וּמַאי טַעְמָא אֲמוּר רַבָּנַן הַאי חֲלִיצָה פְּסוּלָה — אֵין אַחֲרֶיהָ כְּלוּם, אָמְרִי: מַאי לִגְזוֹר? נִגְזוֹר חֲלִיצָה אַחַר הַגֵּט מִשּׁוּם חֲלִיצָה אַחַר חֲלִיצָה — כֹּל כִּי הָנֵי תִּחְלוֹץ וְתֵיזִיל.
E qual é a razão pela qual os Sábios disseram com relação a esta chalitzá inválida que nada é eficaz depois dela? Pois eles dizem: Qual é a razão para que decretássemos um decreto naquele caso? Devemos decretar com relação à chalitzá realizada após uma carta de divórcio por causa de uma preocupação com chalitzá realizada após chalitzá? Neste caso não há preocupação, pois não há proibição envolvida em repetir a chalitzá. Em qualquer situação como estas, que ela continue realizando chalitzá, pois não há dano se a chalitzá for realizada desnecessariamente.

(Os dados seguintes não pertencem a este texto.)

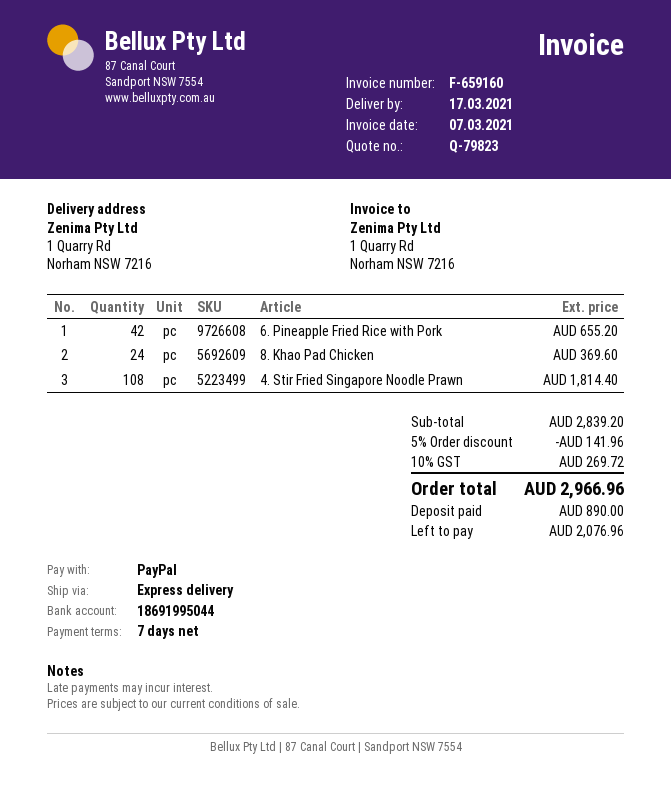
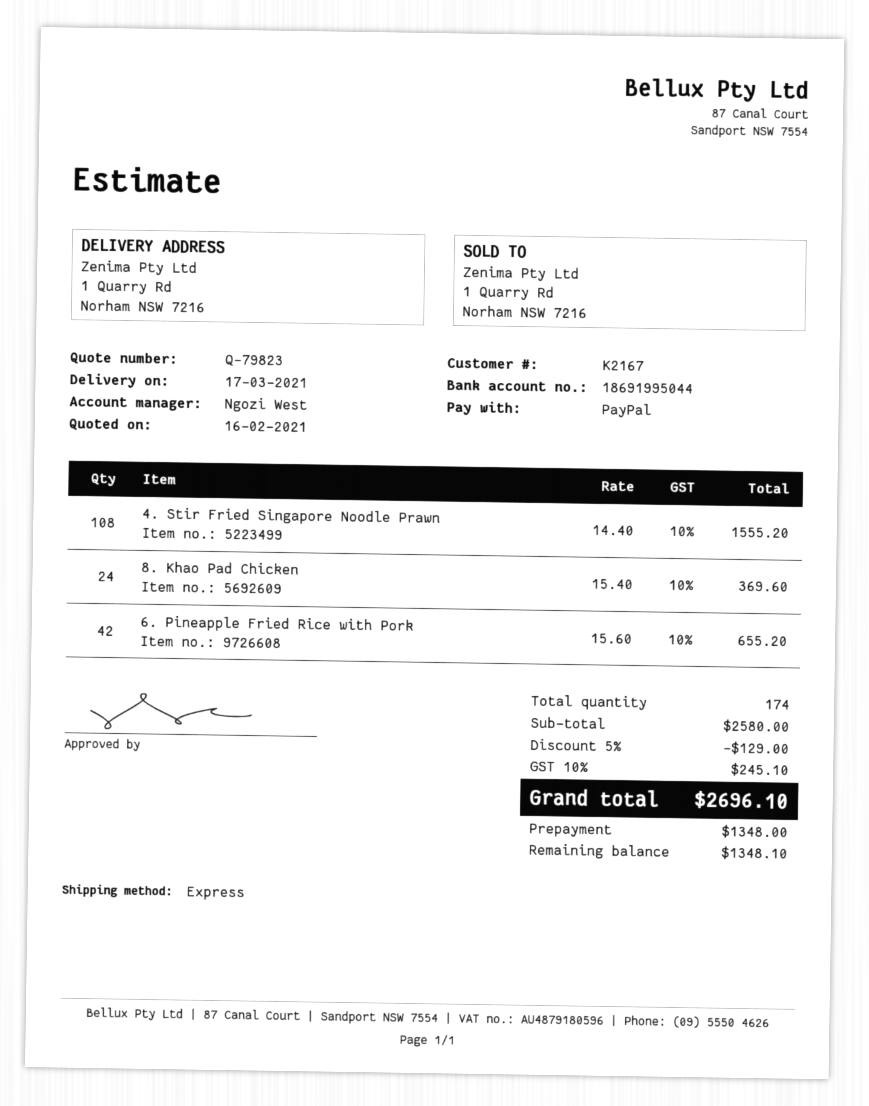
4. Stir Fried Singapore Noodle Prawn: 108 for 1814.40 -> 108 for 1555.20
subtotal: 2839.20 -> 2580.00
discount: 5% = 141.96 -> 5% = 129.00
tax: 10% = 269.72 -> 10% = 245.10
total: 2966.96 -> 2696.10
deposit: 890.00 -> 1348.00
balance: 2076.96 -> 1348.10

לִיגְזוֹר חֲלִיצָה אַחַר מַאֲמָר מִשּׁוּם חֲלִיצָה אַחַר בִּיאָה, אַטּוּ חֲלִיצָה אַחַר מַאֲמָר מִי לָא בָּעֲיָא גֵּט לְמַאֲמָרוֹ? חֲלִיצָה אַחַר בִּיאָה נָמֵי בָּעֲיָא גֵּט לְבִיאָתוֹ.
Alternativamente, devemos decretar um decreto estabelecendo que outras ações são eficazes depois que a ḥalitza é realizada após o noivado levirático devido à preocupação com confusão com o caso de ḥalitza realizada após a relação sexual? Nesse caso, há a preocupação de que as pessoas suponham que não é necessária uma carta de divórcio após a relação sexual, desde que o yavam tenha realizado ḥalitza. A Guemará questiona essa preocupação: Isso quer dizer que, no caso de ḥalitza após o noivado levirático, ela não necessita de uma carta de divórcio por seu noivado levirático, de modo que alguém concluiria o mesmo para ḥalitza após a relação sexual? No caso de ḥalitza após o noivado levirático, a mulher necessita de uma carta de divórcio, e de modo semelhante, no caso de ḥalitza após a relação sexual, ela igualmente necessita de uma carta de divórcio por sua relação sexual. Assim, a mesma ação realizada após ḥalitza depois do noivado levirático também é realizada após ḥalitza depois da relação sexual, e portanto não há necessidade de decretar um novo decreto.